敵味方を峻別し、武器を以て「殺す」こと(先制攻撃も含め)が前提の覇権主義に日本政府は憲法を勝手に解釈し、数千億の資金をつぎ込み傾斜する。「蹶然起て」と敵愾心を煽り、独立解放の美辞美名の下、軍事・経済派遣を進めた嘗ての「アジア幻想」の再現ともなり兼ねない。

片や、市民からの幾ばくかの浄財に心から感謝し、敵味方なく傷ついた者を助け、たとえ「自分が襲われても、決してこちらから反撃はしない」と、命を賭して「アマン(平和)」を希求し実践した中村医師。頭の中だけの美学ではない「実践」はそうそう誰にもできることではない。「決してこちらから反撃はしない」は、即ち、一方的に死を覚悟しなければならないからだ。それも平和の為に。

----

“「この戦争は間違っているとうすうすながら分かっていたにもかかわらず、沈黙して特攻隊員にまでなった。死ぬ覚悟をしてるのに、なぜ死ぬ覚悟でこの戦争に反対しなかったのか。時代に迎合してしまった。私のまねをしちゃいけないよ、と今の若い人に伝えたい」”(「元特攻90代兄弟の証言」)
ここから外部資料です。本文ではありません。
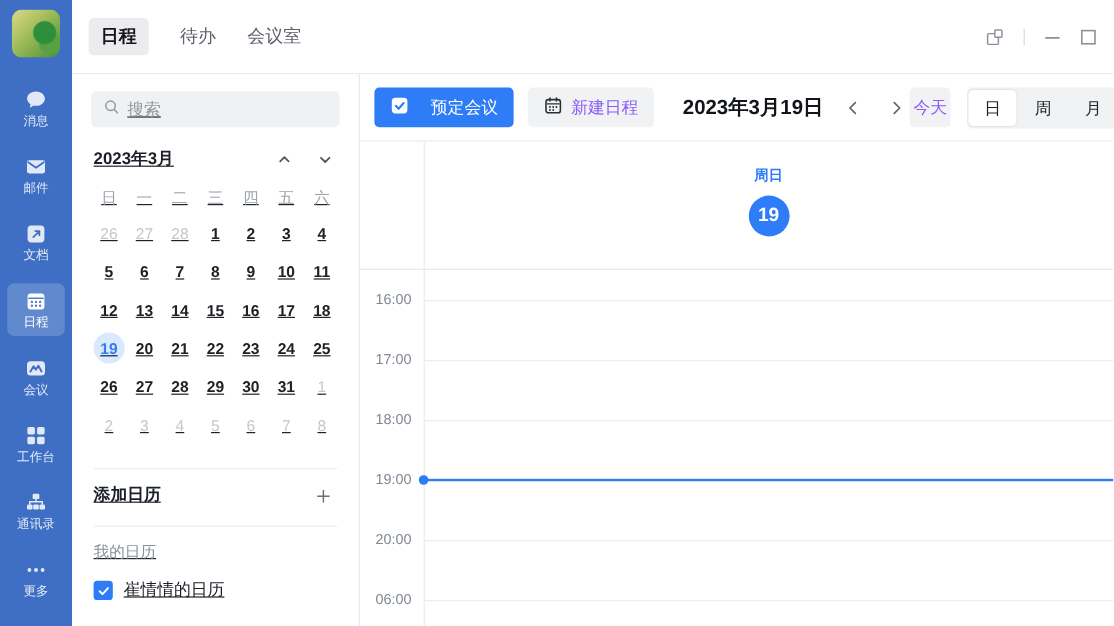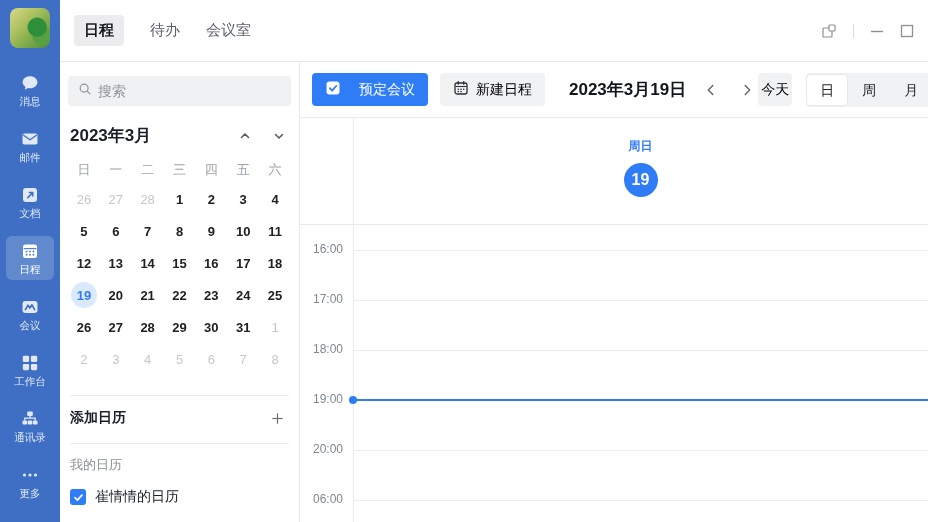"搜索" .left-panel { padding: 14px 8px 0 -> 14px 16px 0; text-decoration: none -> underline }
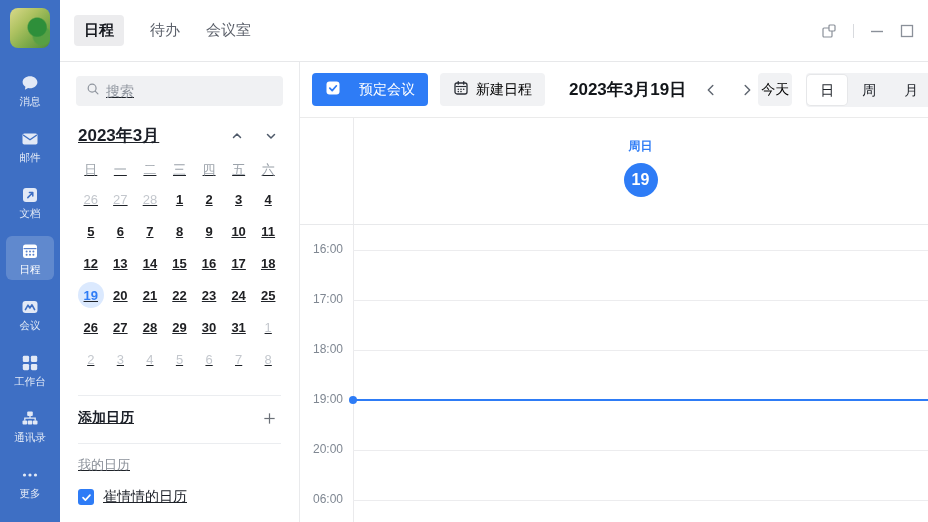"新建日程" .btn.ghost { color: #000000 -> #8b5cf6 }
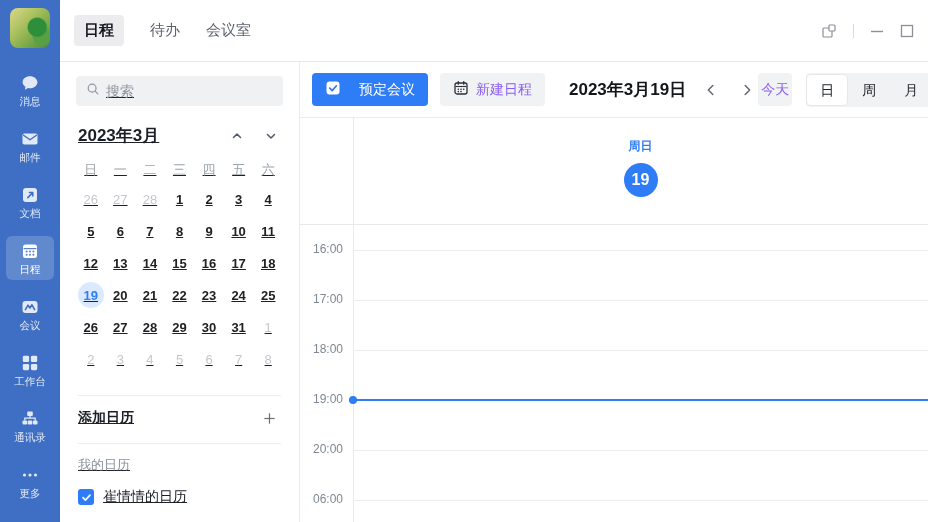"2023年3月" .mc-title { font-size: 17px -> 14px }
死ぬ覚悟で戦争で戦う(武力主義)のではなく、死ぬ覚悟で戦争に戦うことを(平和主義)、この兄弟は伝えようとしている。憲法に謳う平和主義とはそういうことである。

----

「その仕事は偉大な人のものとなることであると信じています。(映画「アマン」でのバートランド・ラッセル卿)」

死ぬ覚悟で戦争に戦うかに、平和な生活を求めて紛争の元となる貧困を解消すべく、中村医師は水路開拓事業を率先実践した。

中村医師は「人たる」仕事を為した。これは、日本人としてではない、アジア人としてでもない、「人として」偉大なのである。